Die rund 81.000 Einwohner fassende Stadt in Massachusetts ist ein Vorreiter in Sachen Familienanerkennung. Nach dem neuen Gesetz der Stadt sind nun alle Arten von Beziehungen und Familien in ihren Rechten einander gleichgestellt. Damit möchte die Regierung der Stadt klarstellen: Es geht sie nichts an, ob die Menschen in einer Beziehung zu zweit, zu dritt, zu zehnt oder gar nicht miteinander schlafen – sie verdienen trotzdem alle die gleichen Rechte. 

Zu diesem Fortschritt führte Corona: Da Somerville anders als andere Städte in Massachusetts, so wie Boston und Cambridge, vor Einführung der gleichgeschlechtlichen Ehe kein ziviles Partnerschaftsgesetz verabschiedete, wurde nur Menschen, die verheiratet sind, erlaubt, ihre kranken Partner im Krankenhaus zu besuchen. Viele wandten sich daraufhin besorgt an die Stadträte und baten um eine Lösung.
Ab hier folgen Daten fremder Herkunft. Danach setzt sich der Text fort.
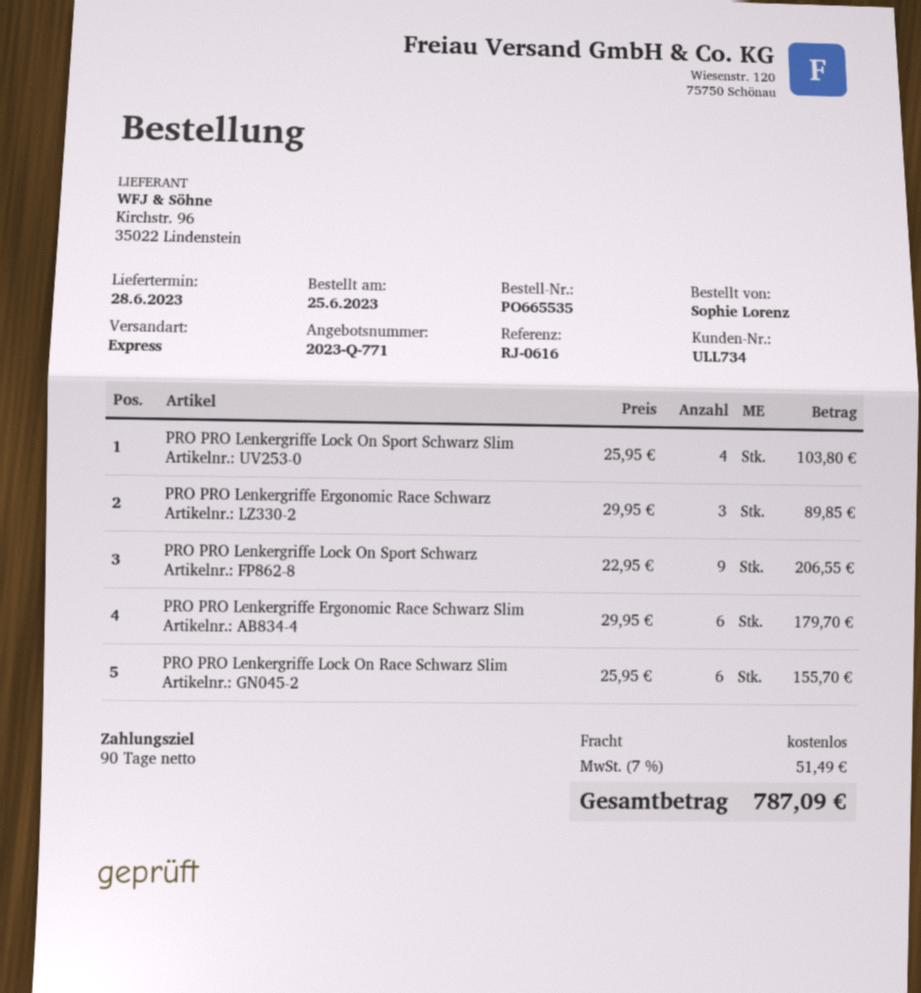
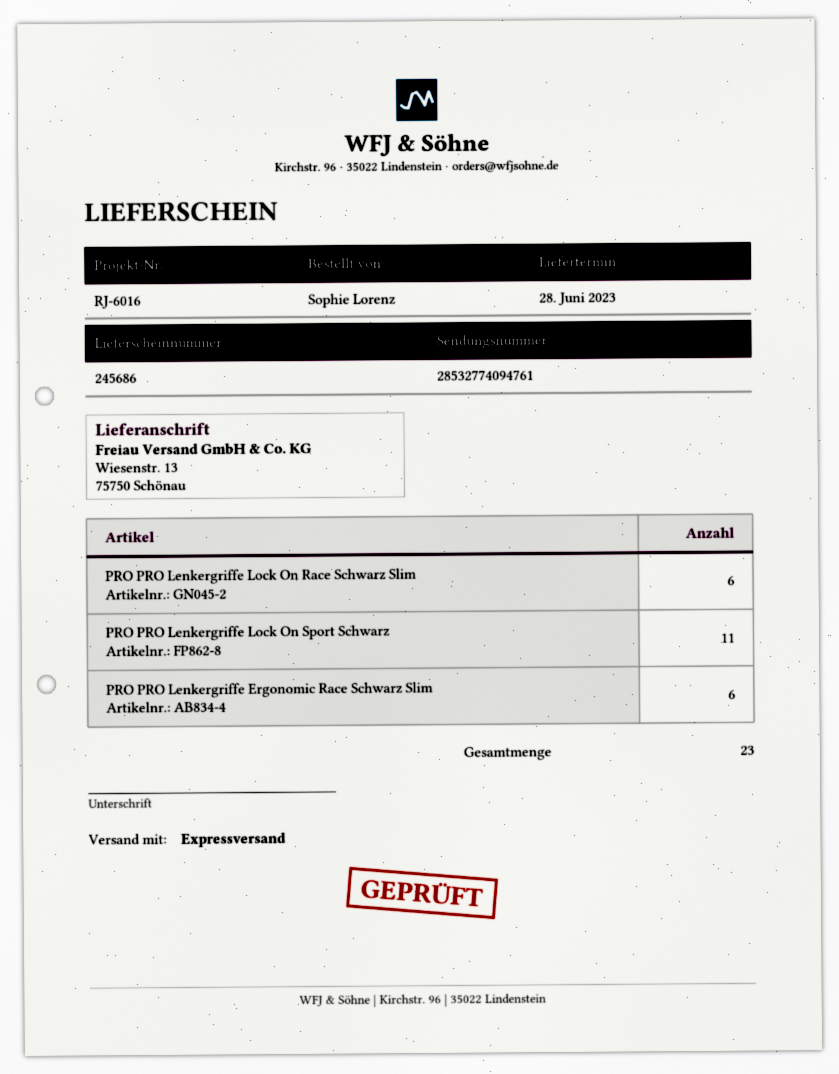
reference: RJ-0616 -> RJ-6016
PRO PRO Lenkergriffe Lock On Sport Schwarz Slim: 4 -> none
PRO PRO Lenkergriffe Ergonomic Race Schwarz: 3 -> none
PRO PRO Lenkergriffe Lock On Sport Schwarz: 9 -> 11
Sollte eine Regierung Beziehungen definieren dürfen? 

Foto: Sharon Mccutcheon / Unsplash / CC0

Die wurde schnell gefunden: Ein Partnerschaftsgesetz sollte endlich verabschiedet werden. In dem Entwurf wurde eine Beziehung als Verbindung zweier Menschen definiert. Ratsmitglied JT Scott fragte nach, warum dies der Fall sei, so sein Stadtratskollege Lance Davis gegenüber der Tageszeitung The Boston Globe – woraufhin ihm klar wurde, dass er „keine gute Antwort“ habe, und den Entwurf kurzerhand neu formulierte.

Nun wird darin eine Partnerschaft als „eine von Menschen gebildete Einheit“ bezeichnet, statt wie zuvor als „eine von zwei Personen gebildete Einheit“. Auch die Pronomen „er und sie“ werden fortan durch „sie“ und „beide“ durch „alle“ ersetzt. Am 29. Juni unterzeichnete Bürgermeister Joe Curtatone die innerstaatliche Partnerschaftsverordnung im Kommunalrecht, nachdem der Stadtrat am 25. Juni für den Vorschlag votiert hatte – einstimmig. Ratsmitglied Lance Davis erzählte der Zeitung:

„Ich habe immer das Gefühl, dass wir, wenn Gesellschaft und Regierung versuchen zu definieren, was eine Familie ist oder nicht, historisch gesehen sehr schlechte Arbeit geleistet haben. Es ist nicht gut gelaufen, und es ist kein Geschäft, in dem die Regierung tätig sein sollte, was dazu führte, dass ich darüber nachgedacht habe.“

Alle Partner einer Beziehung können sich nun gegenseitig im Krankenhaus besuchen und Angestellte der Stadt können alle ihre Partner in ihrer Krankenversicherungspolice angeben, so die New York Times.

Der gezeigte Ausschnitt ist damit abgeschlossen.